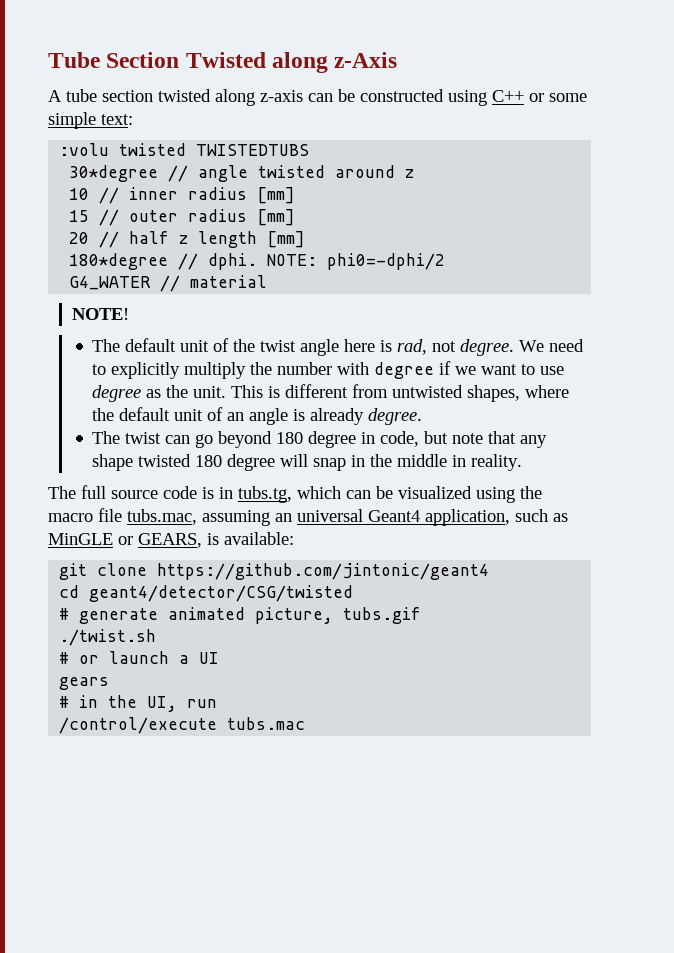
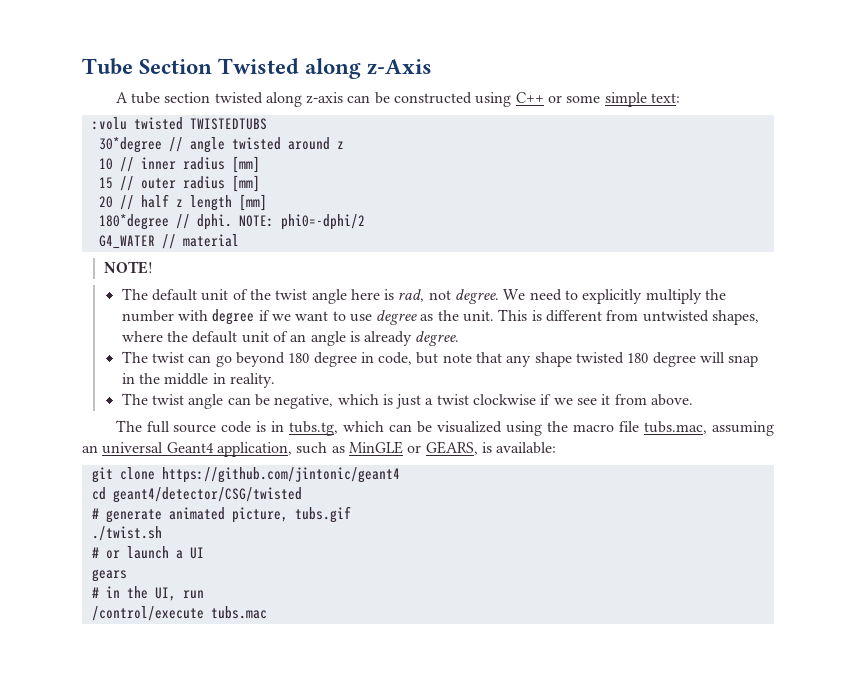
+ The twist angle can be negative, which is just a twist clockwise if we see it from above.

++++++++++++++++++++

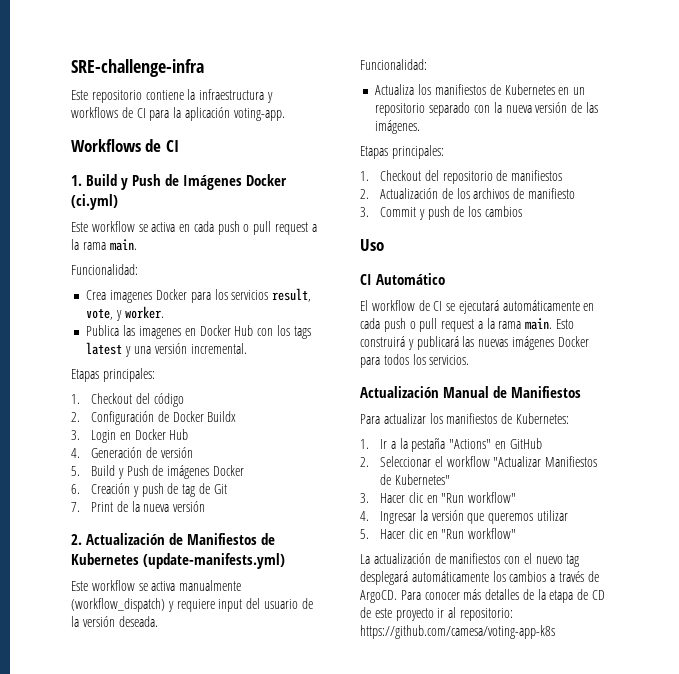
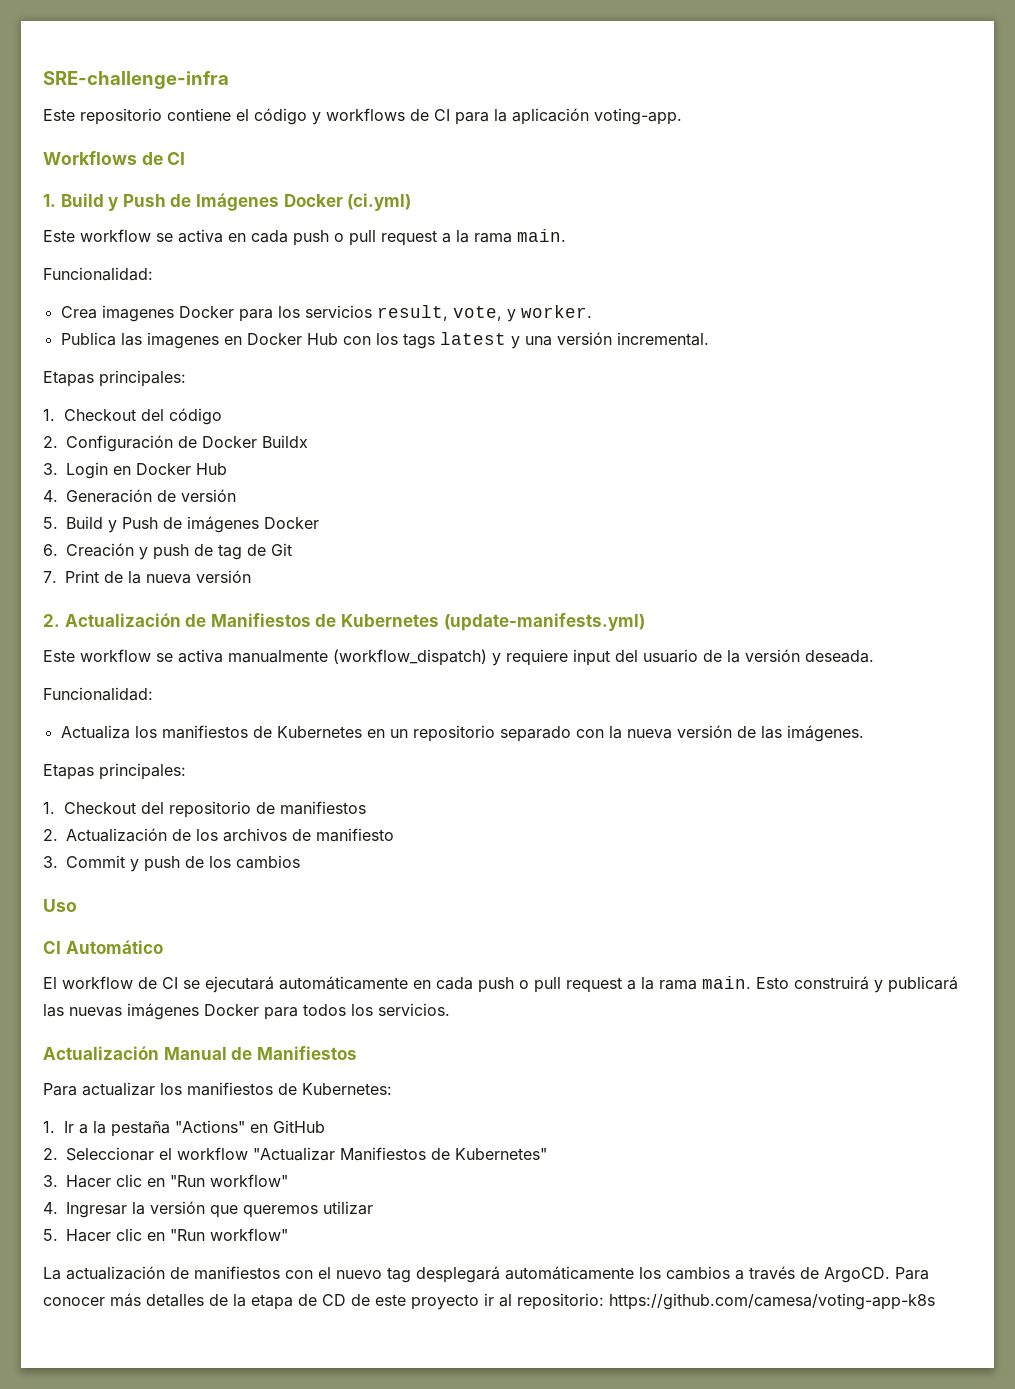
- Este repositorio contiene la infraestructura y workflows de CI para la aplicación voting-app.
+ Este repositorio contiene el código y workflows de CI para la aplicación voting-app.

++++++++++++++++++++

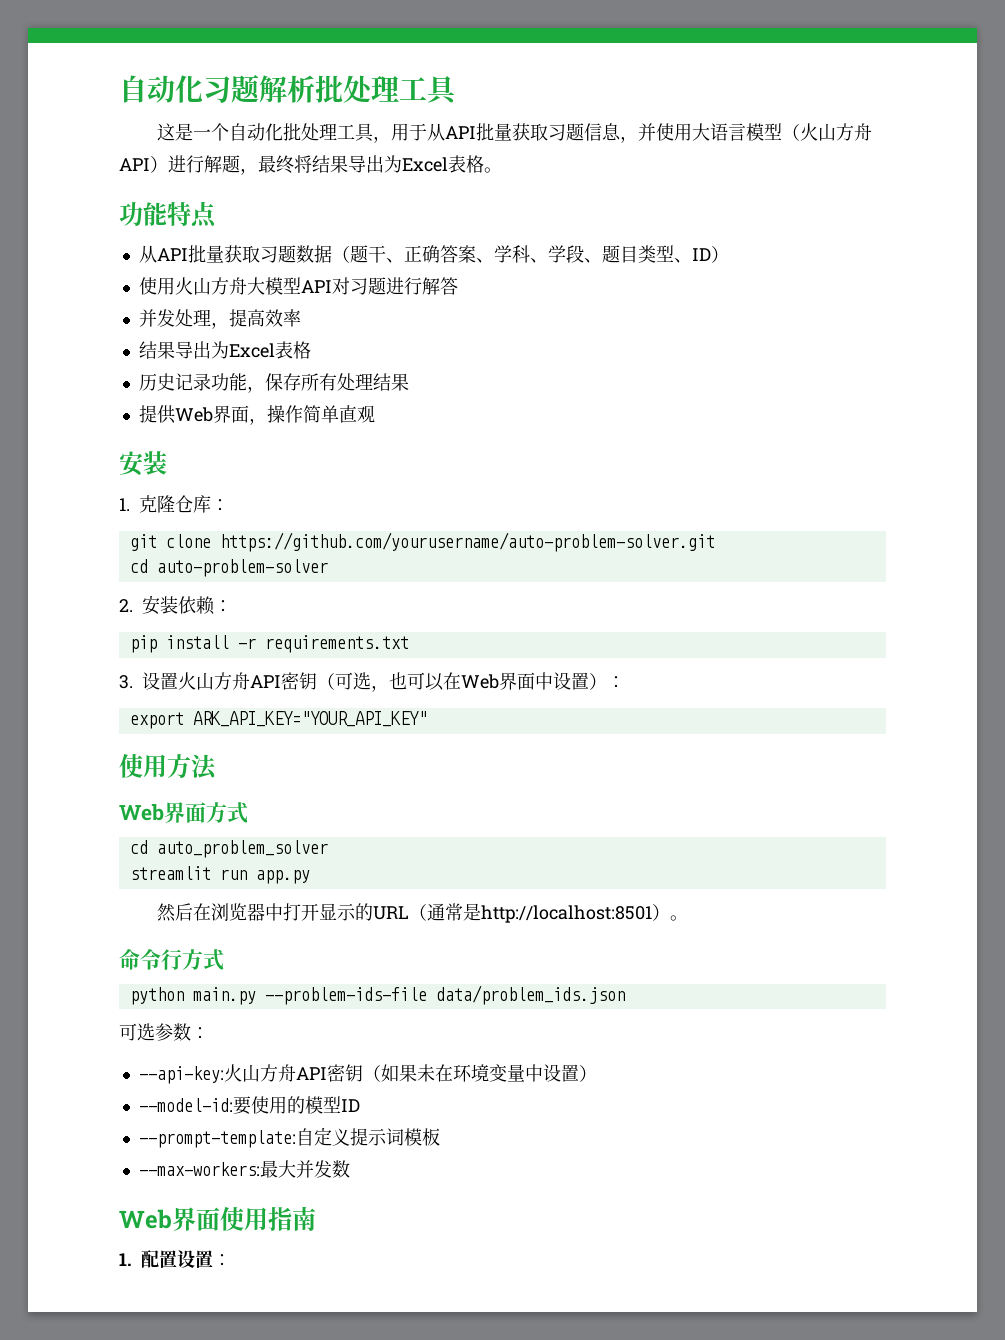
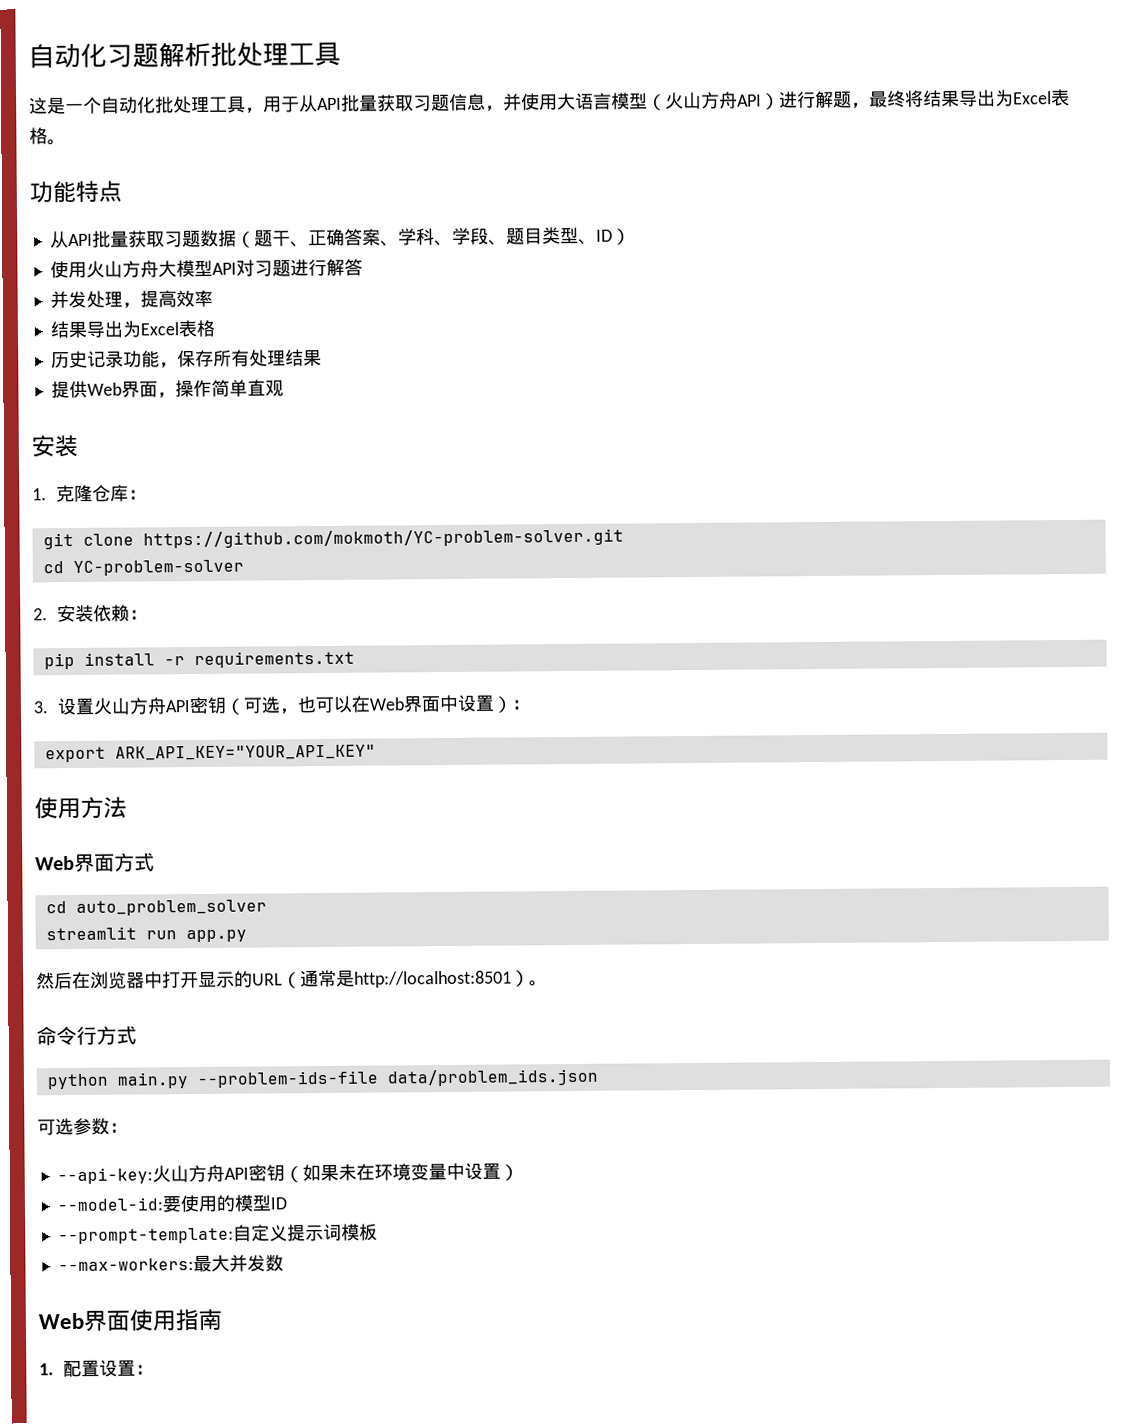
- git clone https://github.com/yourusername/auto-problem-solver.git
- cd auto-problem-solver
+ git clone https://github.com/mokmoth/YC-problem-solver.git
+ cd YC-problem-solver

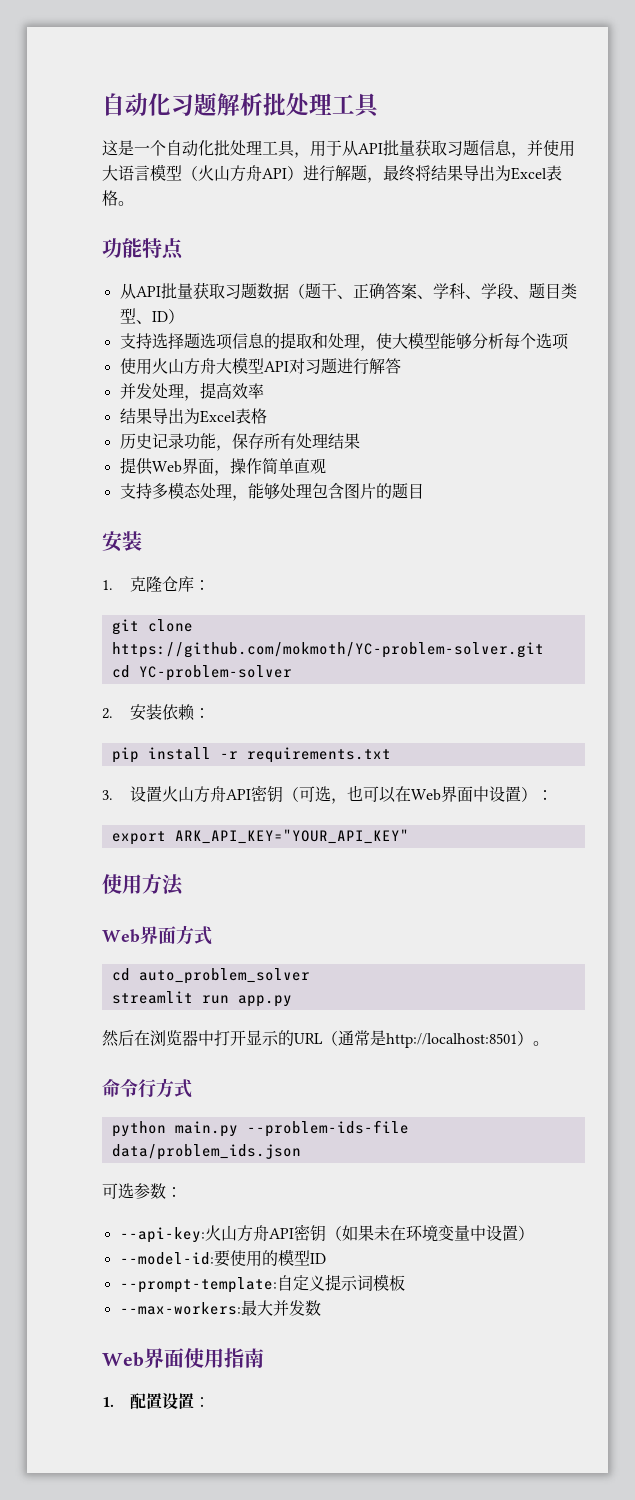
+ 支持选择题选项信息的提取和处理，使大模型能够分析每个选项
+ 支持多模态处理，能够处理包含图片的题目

++++++++++++++++++++

WHAT THE TASK ASKS:
Search the listing for the string "repositorio". Copy each line where it turns up.

SOLUTION TO THIS EXERCISE:
- Este repositorio contiene la infraestructura y workflows de CI para la aplicación voting-app.
+ Este repositorio contiene el código y workflows de CI para la aplicación voting-app.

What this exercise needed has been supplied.